She mumbled a feeble, “Oh, I’m sorry.” But I just mean-mugged her and said, “It’s flu season, you know?” She sauntered off muttering about how she was hell bent on destroying everyone with her germs…or something like that. Needless to say, I’ve been pumping my family full of Vitamin C in any way I can get it. For me, the cheapest, and healthiest way is through citrus fruits. Now, guess what season it is in addition to flu and tax season? Yep, you’ve guessed right- it’s citrus season! Most of these vitamin-packed lovelies are ripening as we speak. As a result, you should be seeing all sorts of citruses like kumquats, blood oranges and varieties in between.
While slicing these beauts up one day for the family’s daily hit of Vit C, I decided they would be amazing caramelized. That’s just what I do, after all. I become inspired by ingredients I see laying around, and I think to myself, “Self? What are we gonna do with the rest of these sliced fruits?” Then I answer myself, “Let’s make these into something to eat?” And, then myself says back to myself, “You’re such an intelligently hot, creative genius.” And we lock eyes and wrap one another in a warm embrace and realize we’re a little off our rocker.
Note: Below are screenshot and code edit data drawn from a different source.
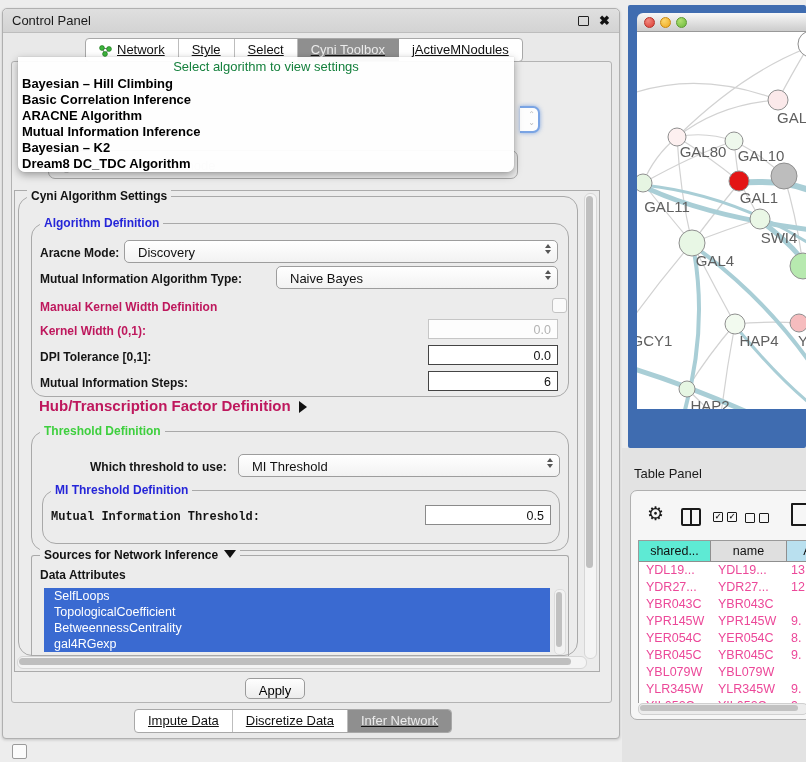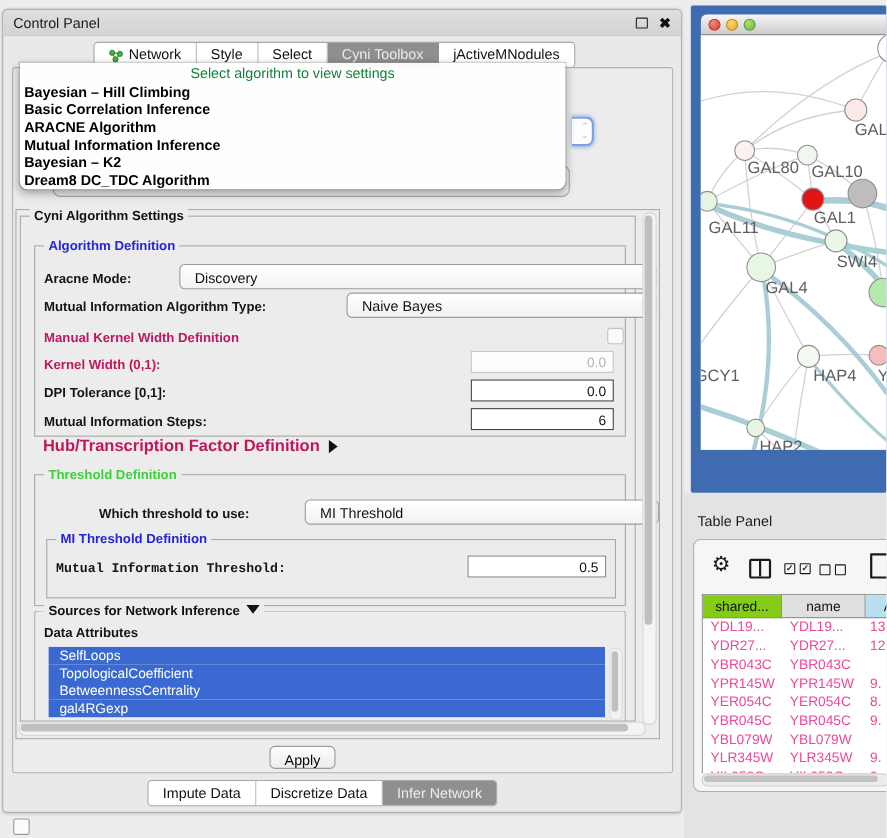"Network" .tabbar { text-decoration: none -> underline }
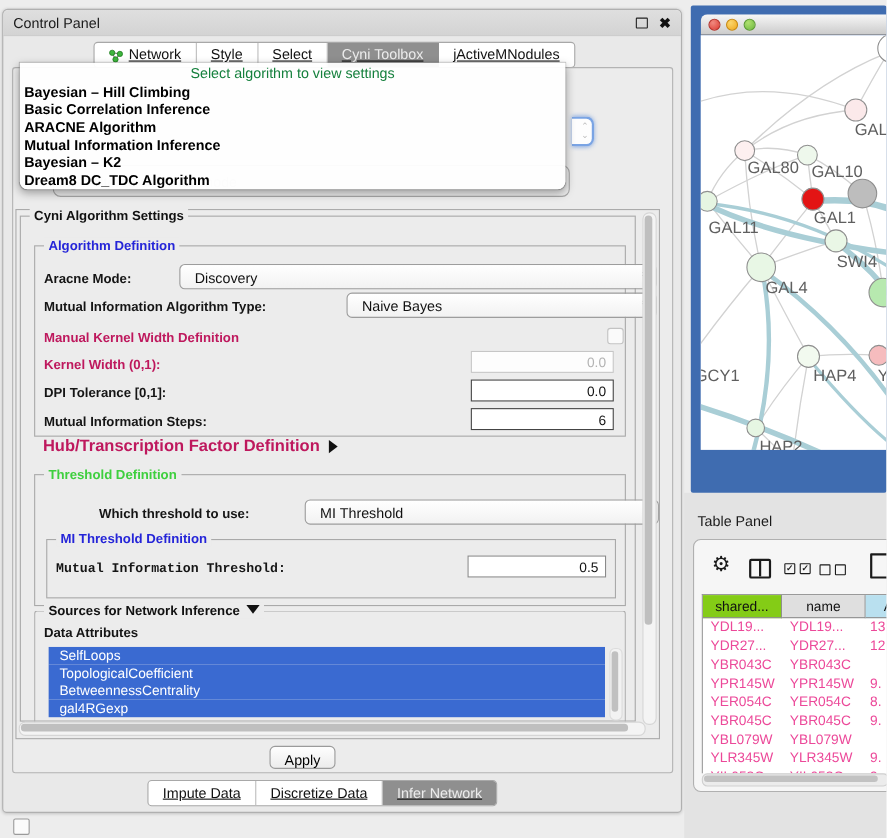"Cyni Algorithm Settings" .group { border-radius: 0 -> 14px }
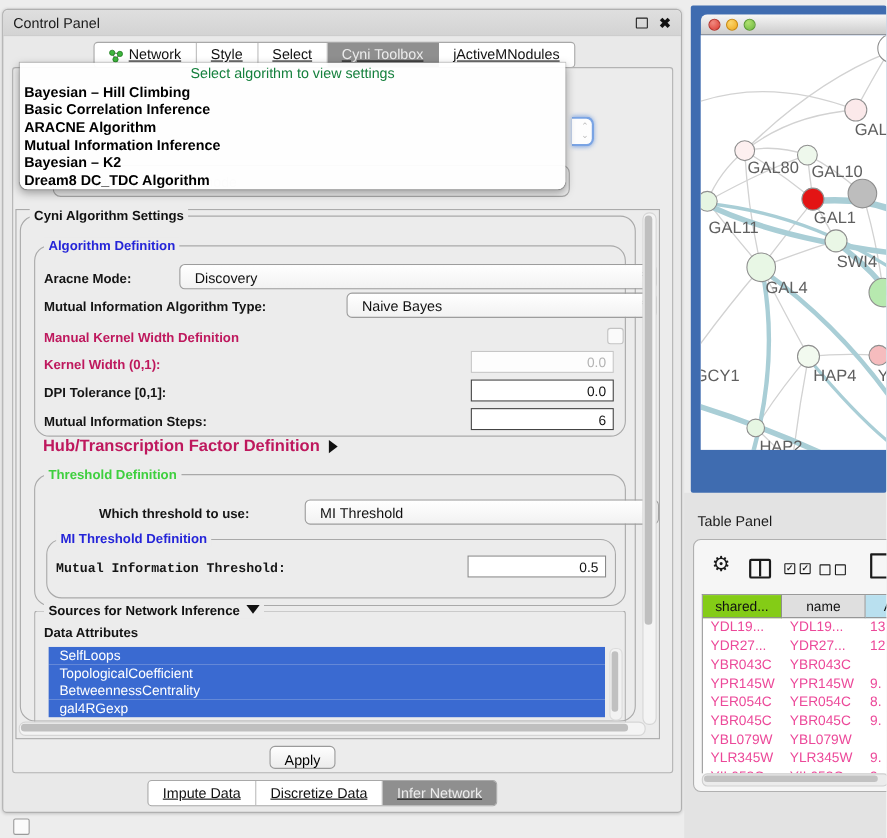"Discovery" .combo { margin-left: 39px -> none }
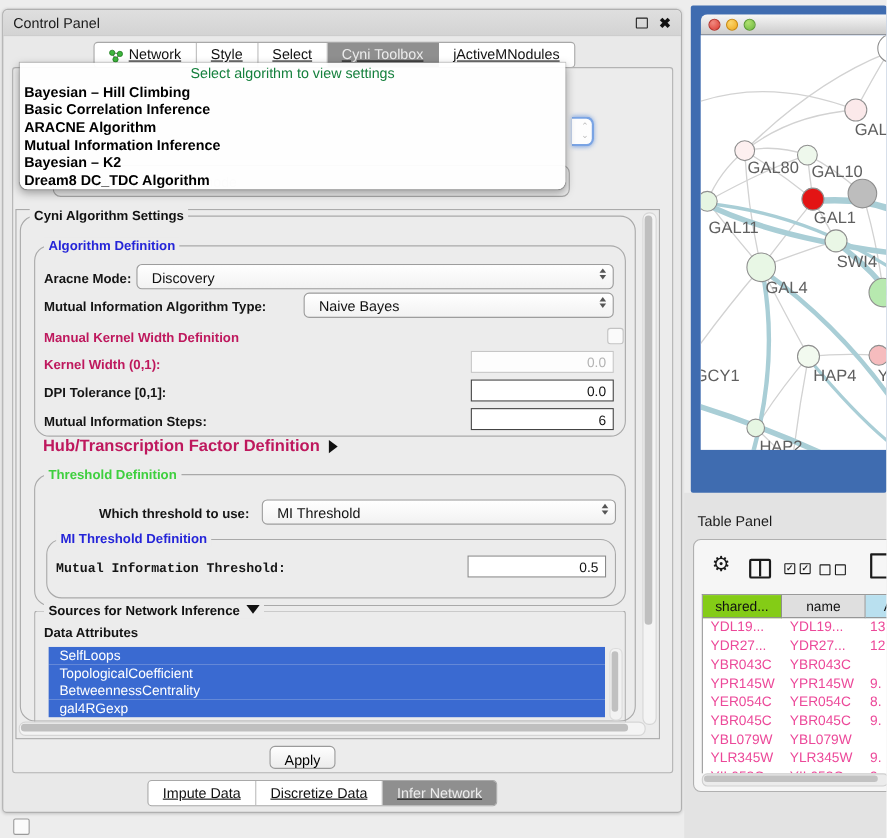"shared..." .th.c0 { background: #84cc16 -> #5eead4 }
But, back to citrus.
The average adult needs 85 milligrams of Vitamin C a day. Vitamin C helps support healthy immune functions, it’s a great anti-oxidant, and helps prevent scurvy. If you’re a pirate sailing the open seas, that’s great news. But, if you’re just a landlubber roaming the germ-filled aisles of Wal-Mart, the former are even better news. While this Caramelized Citrus Coffee Cake won’t aid much in delivering your recommended daily dose of Vitamin C- it is caramelized in brown sugar after all- it will use up any stray slices of citrus you may have left over.
For this recipe, I’m thinly slicing an orange, a blood orange, kumquats, a lemon, and a lime.
Oranges have the highest amount of Vitamin C of any of the citrus I’m using here- a whopping 70 milligrams. Granted, you’d have to eat the entire orange, peel and all, to get it. Or, you could just drink an 8 oz glass of OJ. The blood orange is my favorite citrus ever. The red flesh is the result of an antioxidant pigment that also contributes to the unique flavor of the fruit. It tastes like something between a rose and an orange for me. The beautiful color only adds to the fruit’s exotic lure. Kumquats are the premies of the citrus family. Their edible peel is sweeter than its flesh which makes it a perfect caramelized fruit. Limes and lemons are the citrus fruits with the next highest amount of Vitamin C here, with each containing 4, and 2.5 mg, respectively.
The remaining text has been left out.